* _EXERCISE DATA_:
Content starts
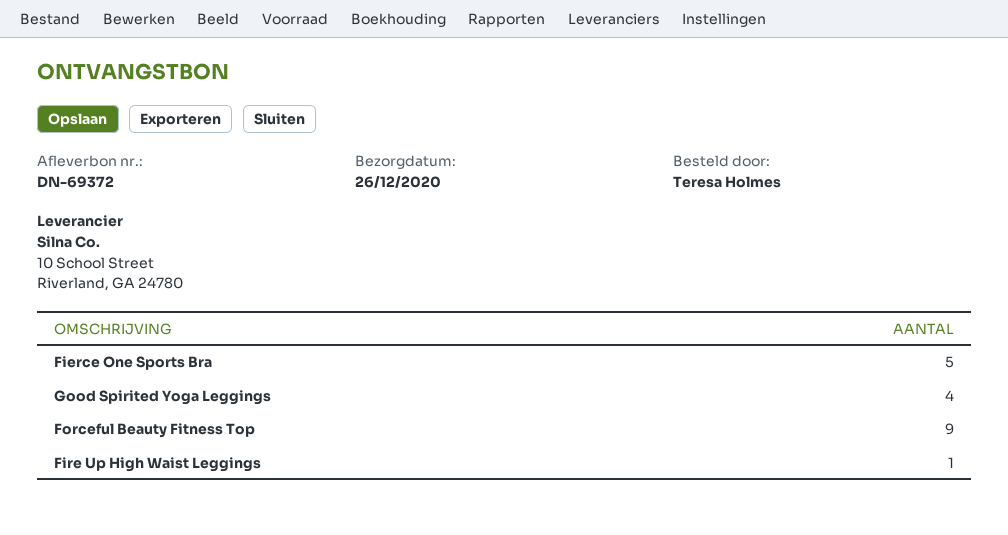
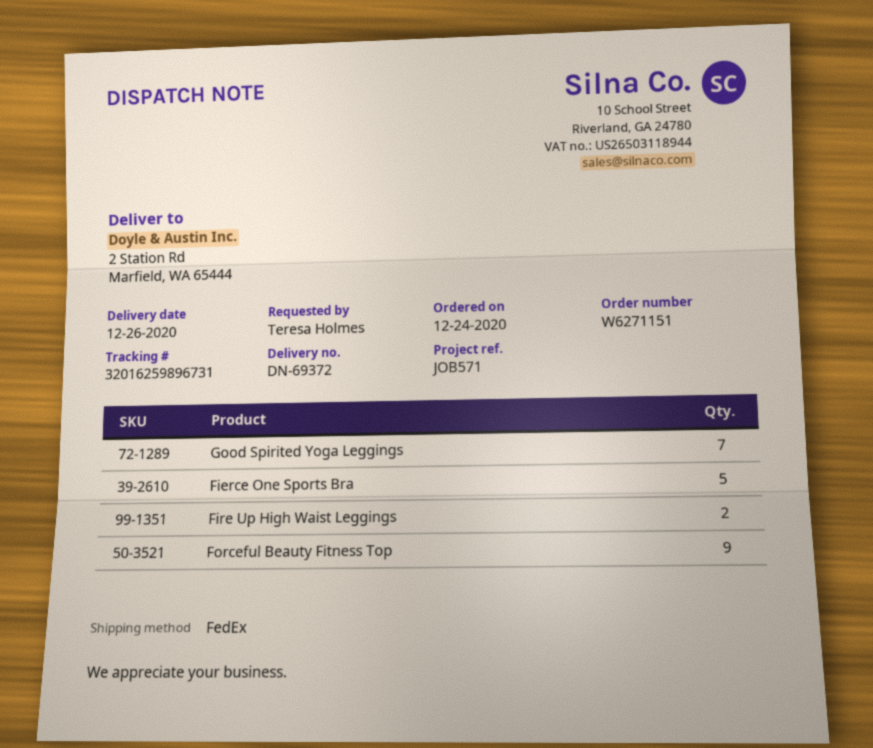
Good Spirited Yoga Leggings: 4 -> 7
Fire Up High Waist Leggings: 1 -> 2

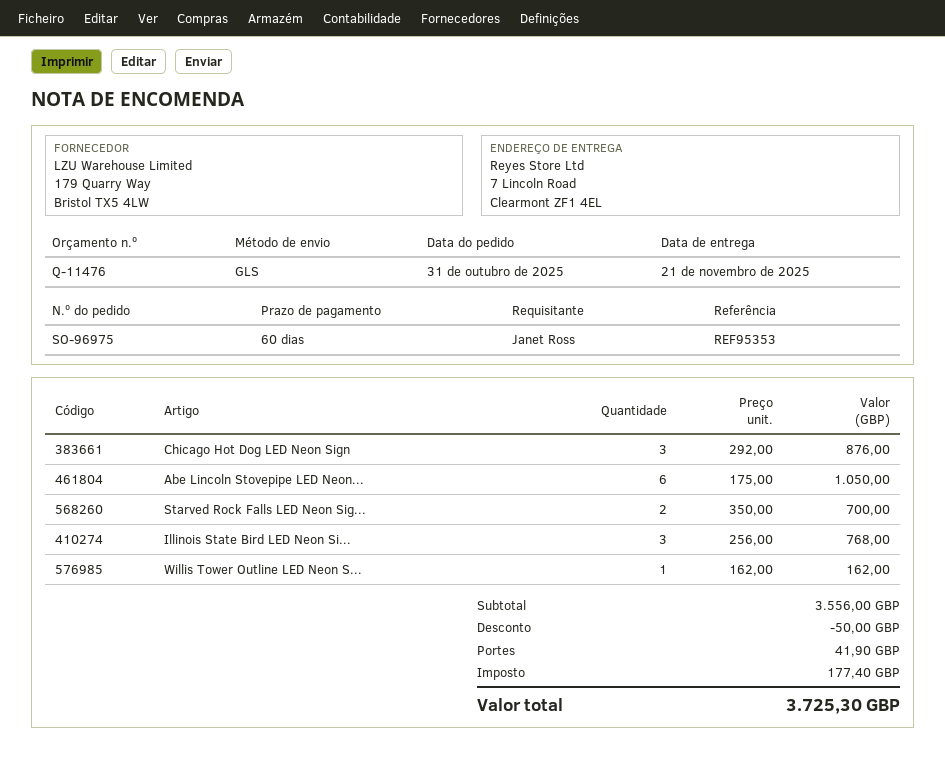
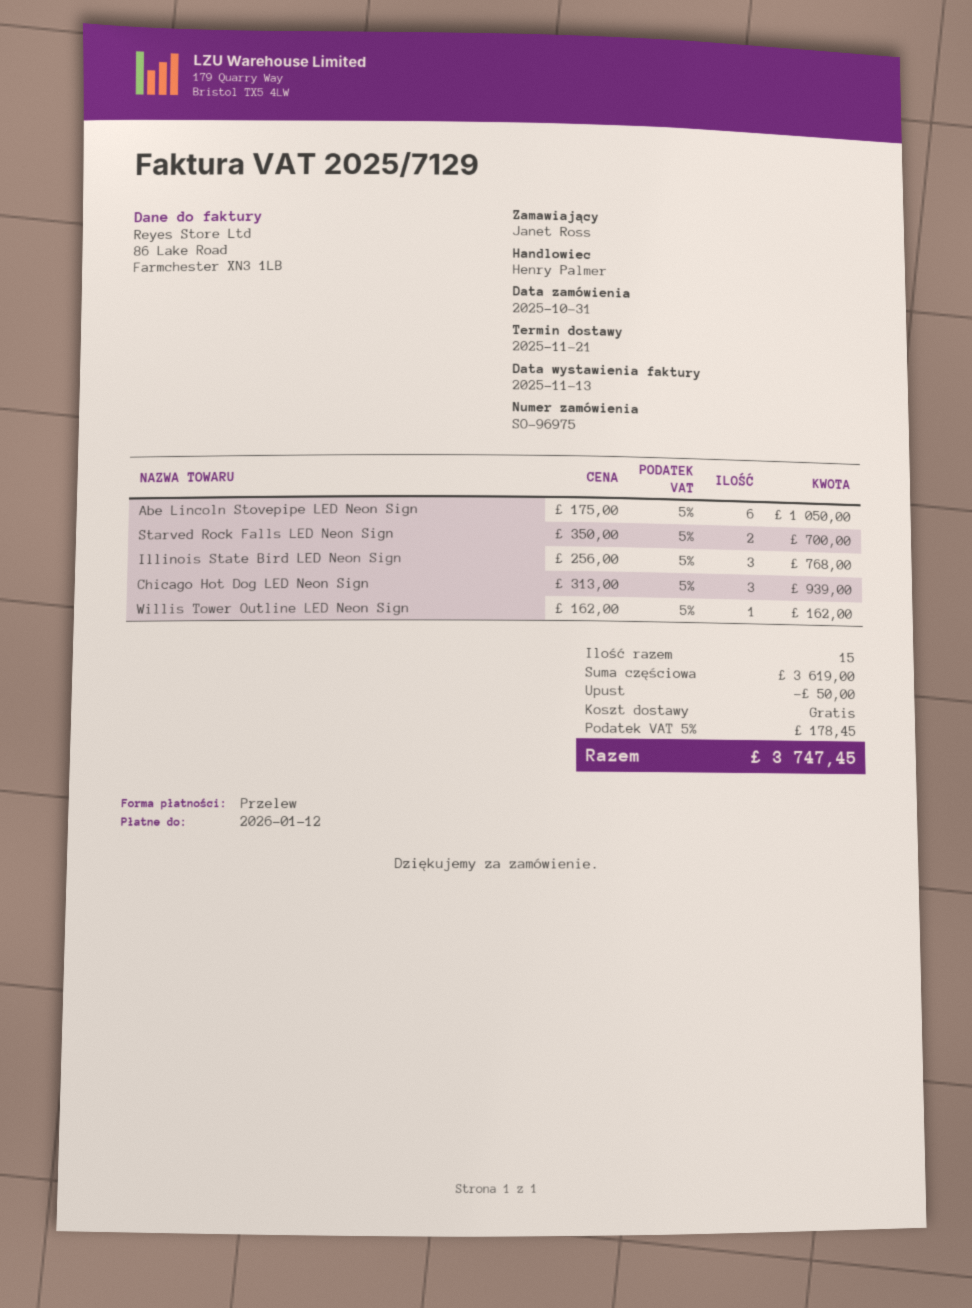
Chicago Hot Dog LED Neon Sign: 3 x 292.00 = 876.00 -> 3 x 313.00 = 939.00
subtotal: 3556.00 -> 3619.00
shipping: 41.90 -> 0.00
tax: 177.40 -> 178.45
total: 3725.30 -> 3747.45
Content ends
* _YOUR TASK_:
Return the full listing above verbatim, please, but without its images.

* _THE ANSWER_:
Good Spirited Yoga Leggings: 4 -> 7
Fire Up High Waist Leggings: 1 -> 2

Chicago Hot Dog LED Neon Sign: 3 x 292.00 = 876.00 -> 3 x 313.00 = 939.00
subtotal: 3556.00 -> 3619.00
shipping: 41.90 -> 0.00
tax: 177.40 -> 178.45
total: 3725.30 -> 3747.45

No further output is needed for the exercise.